Il s’agit-là de l’une des premières concrétisations, sur le terrain, des dispositions de la loi sur les partis politiques publiée au B.O de février 2006 et qui définit les modalités de répartition de la subvention étatique dédiée aux dépenses de fonctionnement notamment. Selon la loi 36-04 (Art 35), cette subvention est répartie entre les partis politiques selon le nombre de sièges obtenus lors du dernier scrutin législatif, mais aussi au regard du pourcentage de voix récoltées lors de la même échéance.
Toutefois, selon plusieurs sources parlementaires, une exception sera faite pour cette année puisque, pour le nombre de sièges dans l’une et l’autre Chambre, il est difficile d’arrêter des listes définitives.

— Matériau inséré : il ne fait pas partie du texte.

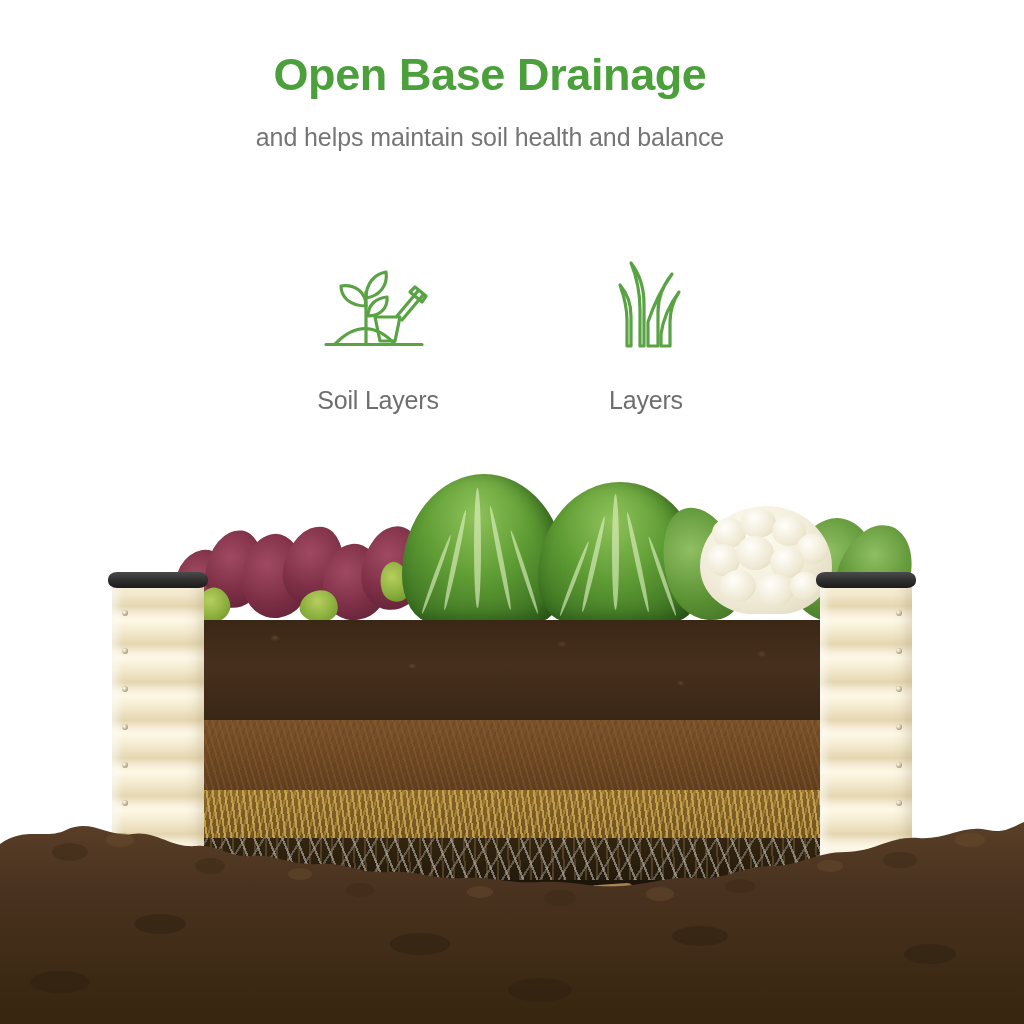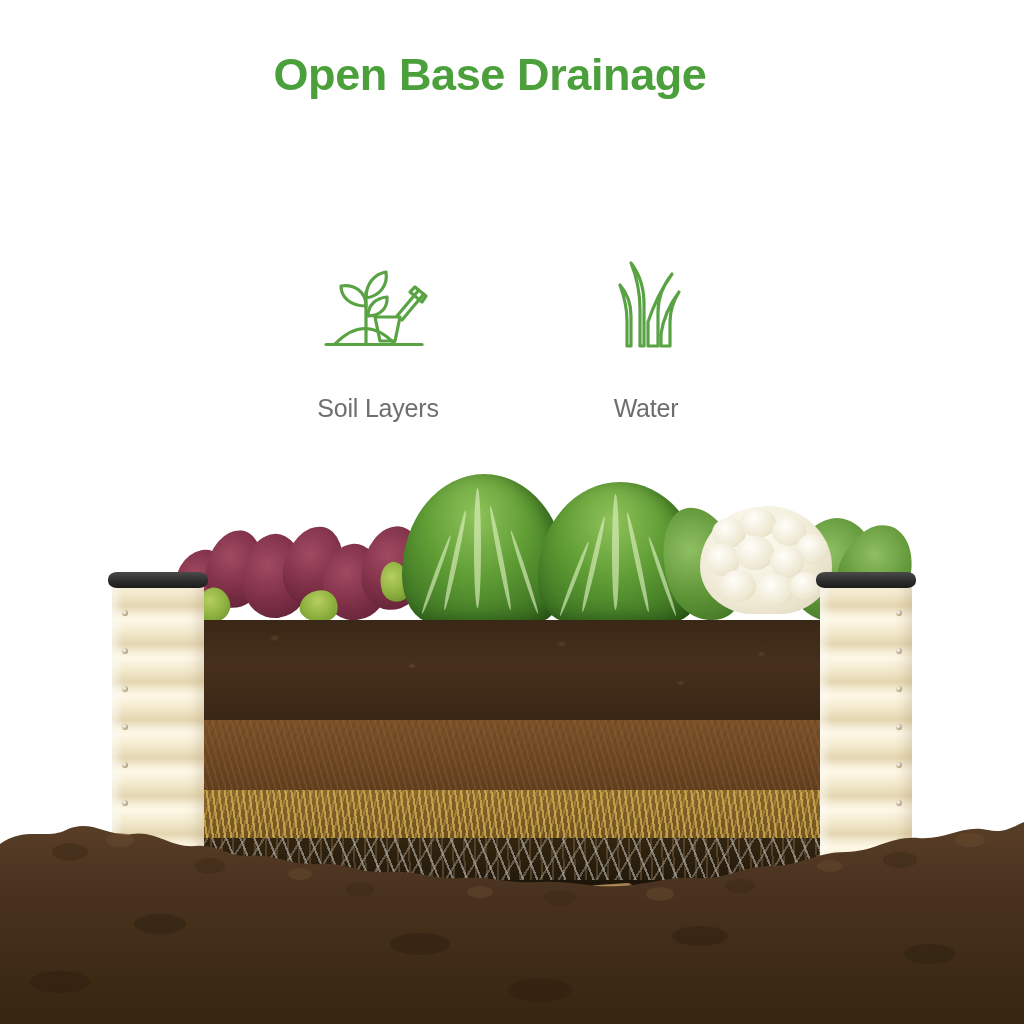--- a/index.html
+++ b/index.html
@@ -23,21 +23,21 @@
   }
 
   
   .features {
     position: absolute; top: 252px; left: 0; width: 1024px;
     display: flex; justify-content: center; align-items: flex-start;
   }
   .feature { width: 268px; text-align: center; }
   .feature .glyph { height: 116px; display: flex; align-items: center; justify-content: center; }
   .feature .flabel {
-    margin-top: 24px; font-size: 25px; color: #6e6e6e;
+    margin-top: 16px; font-size: 25px; color: #6e6e6e;
     line-height: 1.28; letter-spacing: -0.2px;
   }
 
   
   .scene { position: absolute; top: 460px; left: 0; width: 1024px; height: 564px; }
 
   
   .ground { position: absolute; left: 0; bottom: 0; width: 1024px; height: 220px; }
 
   
@@ -132,20 +132,21 @@
   }
 </style>
 </head>
 <body>
 
 <div class="page">
 
   <div class="header">
     <div class="title">Open Base Drainage</div>
     <div class="subtitle">
+      <div>and helps maintain soil health and balance</div>
     </div>
   </div>
 
   <div class="features">
 
     <div class="feature">
       <div class="glyph">
         <svg width="112" height="104" viewBox="0 0 112 104" fill="none" stroke="#59A345" stroke-width="3.2" stroke-linecap="round" stroke-linejoin="round">
           <path d="M13 86 Q43 55 73 86"></path>
           <line x1="4" y1="86.5" x2="100" y2="86.5"></line>
@@ -165,21 +166,21 @@
     <div class="feature">
       <div class="glyph">
         <svg width="112" height="104" viewBox="0 0 112 104" fill="none" stroke="#59A345" stroke-width="3.2" stroke-linecap="round" stroke-linejoin="round">
           <path d="M54 88 L54 46 C54 28 48 14 41 5 C48 22 50 36 50 52 L50 88 Z"></path>
           <path d="M41 88 L41 58 C41 44 36 34 30 27 C35 41 37 52 37 62 L37 88 Z"></path>
           <path d="M58 64 L58 88 L68 88 L68 54 C68 40 74 26 82 16 C72 30 64 46 58 64 Z"></path>
           <path d="M71 88 L80 88 L80 64 C80 52 84 42 89 34 C80 46 73 62 71 76 Z"></path>
         </svg>
       </div>
       <div class="flabel">
-        <div>Water</div>
+        <div>Layers</div>
       </div>
     </div>
 
 
   </div>
 
   <div class="scene">
 
     <div class="produce">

Le partage se fera donc sur la base des voix obtenues lors du scrutin du 27 septembre 2002. Pour le classement actuel et provisoire à la chambre des députés, le MP caracole en tête, suivi du PI, de l’USFP, du PJD et du RNI. Selon la loi, les partis qui n’ont pas eu au moins 5% des voix n’auront pas un denier.
Selon les mêmes sources, ce "nouveau système" est plus "équitable" que celui en vigueur auparavant et qui accordait généralement 30.000 DH à chaque parti pour chaque siège au Parlement.
Selon une autre source au Parlement, les partis politiques, mais aussi les syndicats, s’apprêtent à empocher une autre subvention liée, elle, à la campagne électorale pour le renouvellement, le 8 septembre prochain, du tiers de la Chambre des conseillers. Un projet de décret, adopté par le Conseil de gouvernement jeudi 6 juillet 2006, fixe les conditions de cette autre contribution. Les partis ou syndicats concernés seront évalués sur la base des voix obtenues lors des dernières élections, mais aussi sur la base du nombre des sièges. L’Etat consentit une avance de 30% déduite de la subvention totale.


 Que dit la loi 36-04 ?


La loi 36-04 (articles 25 à 38) impose aux partis la mise en place d’un organe interne de contrôle des finances. Un bilan est établi annuellement, certifié par un expert extérieur et transmis à la Cour des Comptes (au plus tard au 31 mars de l’année qui suit l’exercice précédent). Les partis doivent garder une "trace" pendant au moins 10 ans de leurs dépenses, justificatifs à l’appui. L’article 29 fixe le taux d’éligibilité à la subvention à 5% des voix. L’article 36 stipule que la subvention étatique doit être dédiée aux finalités et missions déclarées du parti politique. Toute entrave à ces dispositions est considérée comme dilapidation de deniers publics (art 38). Enfin, il y a lieu de signaler que toute dépense supérieure à 10.000 DH doit se faire par chèque ou mandat postal. La même chose est valable pour toute rentrée d’argent supérieure à 5.000 DH (art 32). Les partis peuvent recevoir des dons qui ne dépassent pas une valeur de 100.000 DH par don, par donateur et par an (pour le même donateur). Les dons de l’étranger sont complètement bannis.